◆ WORK TASK
Reproduce the data exactly and drop any pictures it holds.

◆ INPUT FOR THIS TASK
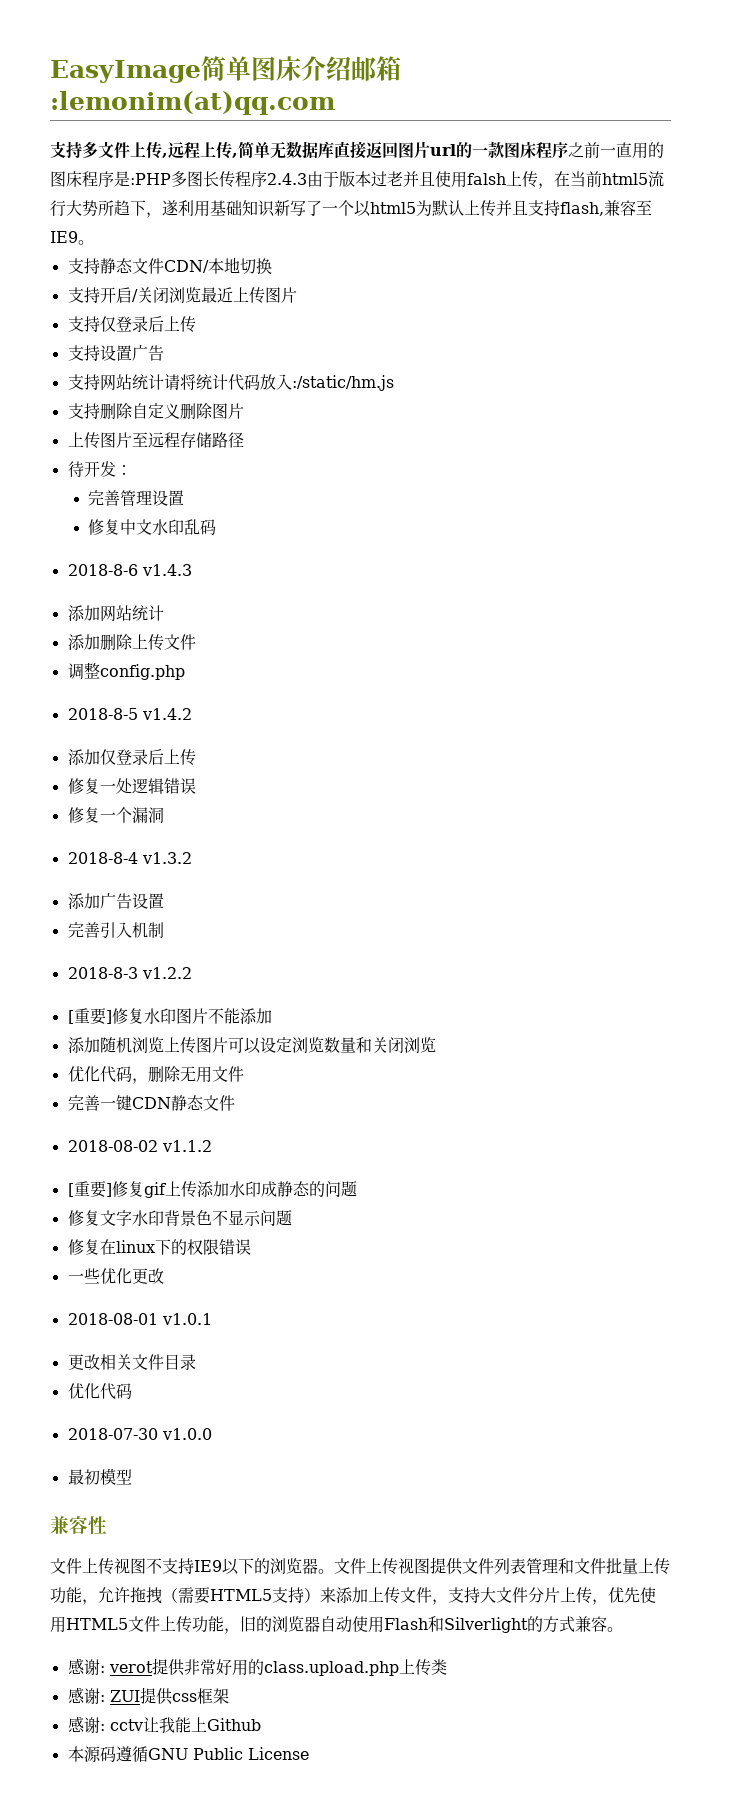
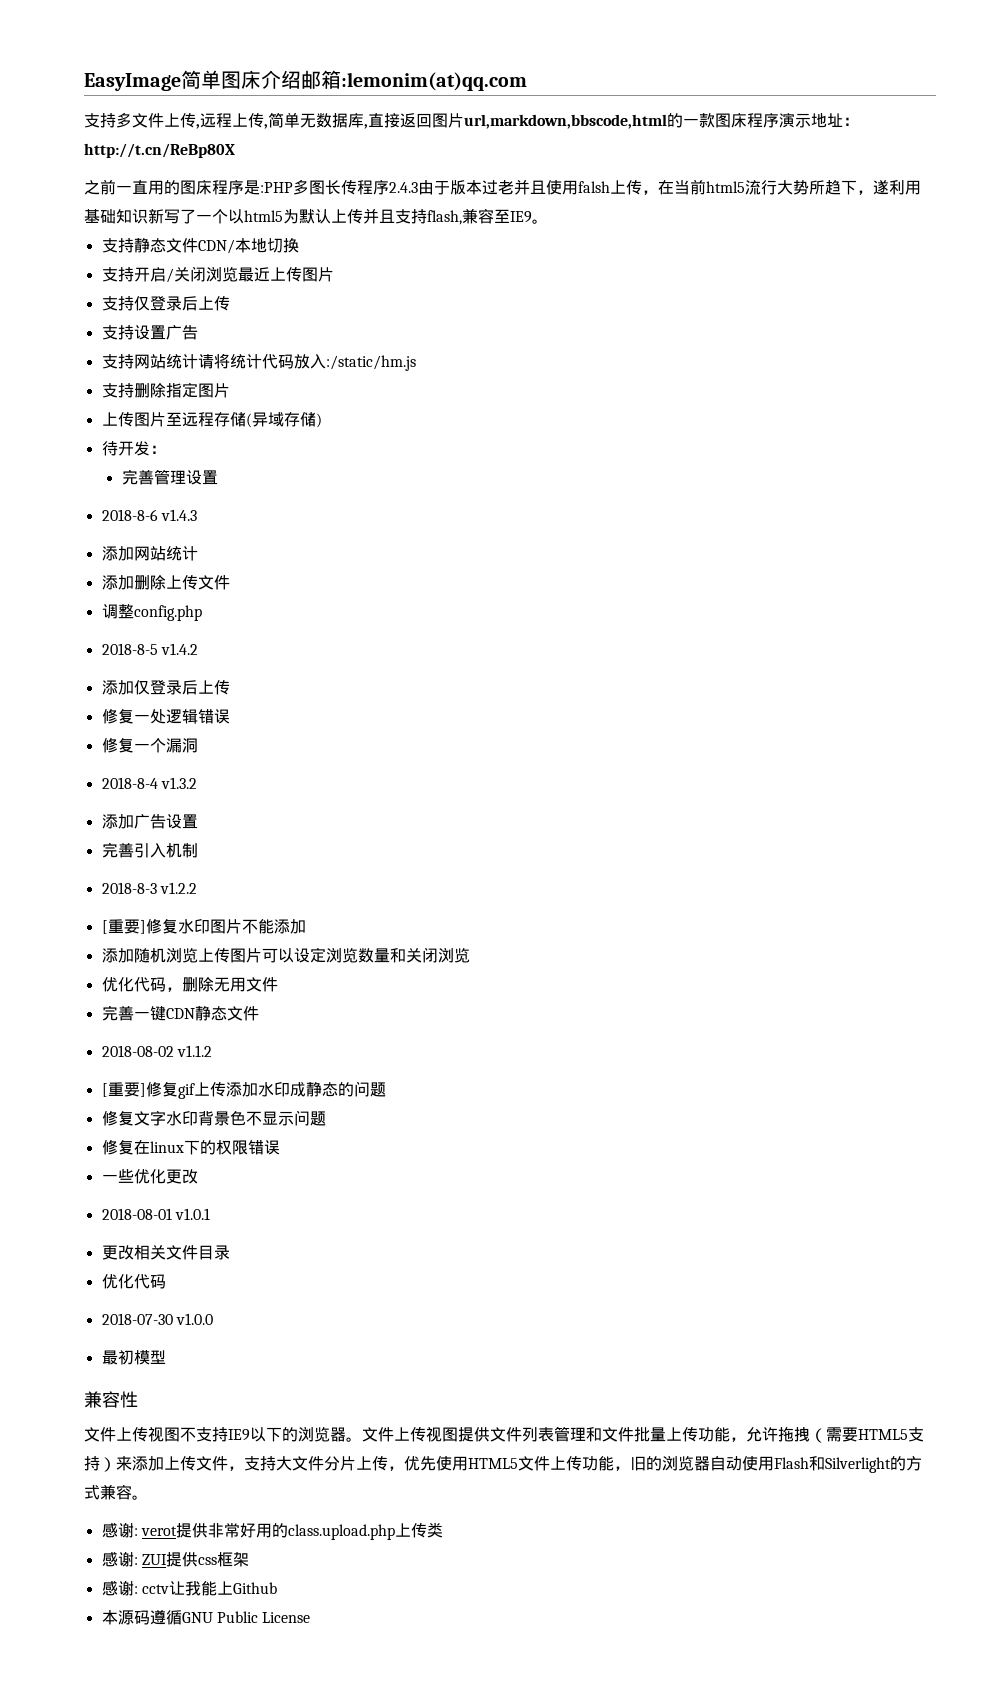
(334, 149) none -> [364,124,368,129] ,
[430,144,456,156] url -> [464,114,667,129] url,markdown,bbscode,html
(568, 150) none -> [779,113,859,128] [84,143,235,158] 演示地址：http://t.cn/ReBp80X //
[131,403,213,419] 自定义删除 -> [165,382,198,398] 指定
[211,432,244,448] 路径 -> [245,412,322,428] (异域存储)
[88,519,217,535] // 修复中文水印乱码 -> (218, 477) none

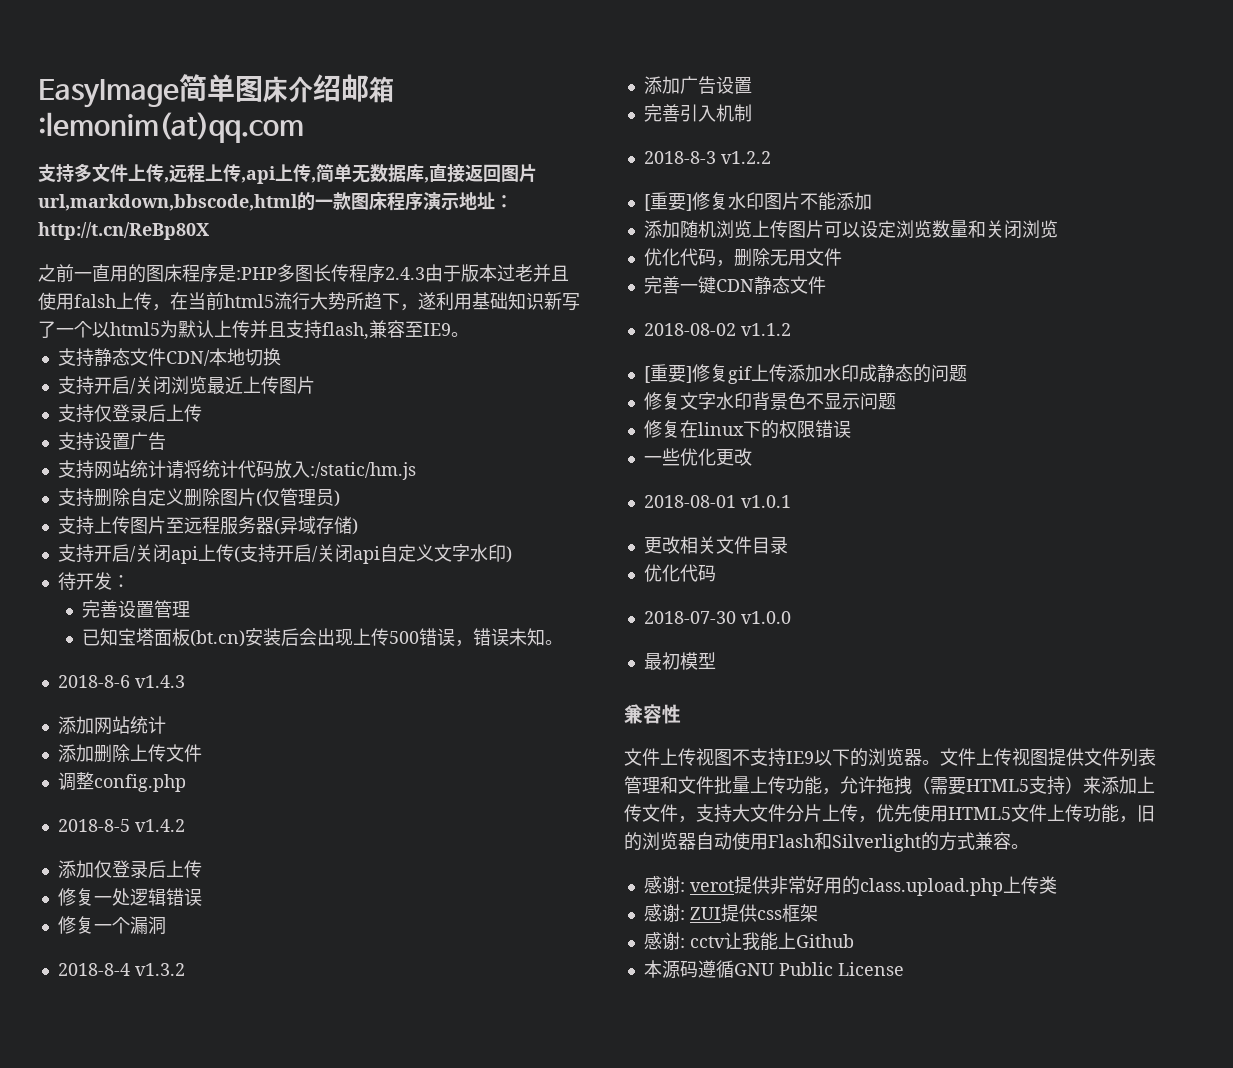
(264, 120) none -> [241,164,311,184] ,api上传
[165,382,230,398] 指定图片 // -> [129,488,340,507] [57,516,94,535] 自定义删除图片(仅管理员) // 支持
[213,412,246,427] 存储 -> [219,516,274,535] 服务器
(322, 420) none -> [57,544,512,564] // 支持开启/关闭api上传(支持开启/关闭api自定义文字水印)
[153,469,218,485] 管理设置 -> [118,600,191,618] [82,628,564,647] 设置管理 // 已知宝塔面板(bt.cn)安装后会出现上传500错误，错误未知。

◆ RESPONSE TO THIS TASK
(334, 149) none -> [364,124,368,129] ,
[430,144,456,156] url -> [464,114,667,129] url,markdown,bbscode,html
(568, 150) none -> [779,113,859,128] [84,143,235,158] 演示地址：http://t.cn/ReBp80X //
[131,403,213,419] 自定义删除 -> [165,382,198,398] 指定
[211,432,244,448] 路径 -> [245,412,322,428] (异域存储)
[88,519,217,535] // 修复中文水印乱码 -> (218, 477) none

(264, 120) none -> [241,164,311,184] ,api上传
[165,382,230,398] 指定图片 // -> [129,488,340,507] [57,516,94,535] 自定义删除图片(仅管理员) // 支持
[213,412,246,427] 存储 -> [219,516,274,535] 服务器
(322, 420) none -> [57,544,512,564] // 支持开启/关闭api上传(支持开启/关闭api自定义文字水印)
[153,469,218,485] 管理设置 -> [118,600,191,618] [82,628,564,647] 设置管理 // 已知宝塔面板(bt.cn)安装后会出现上传500错误，错误未知。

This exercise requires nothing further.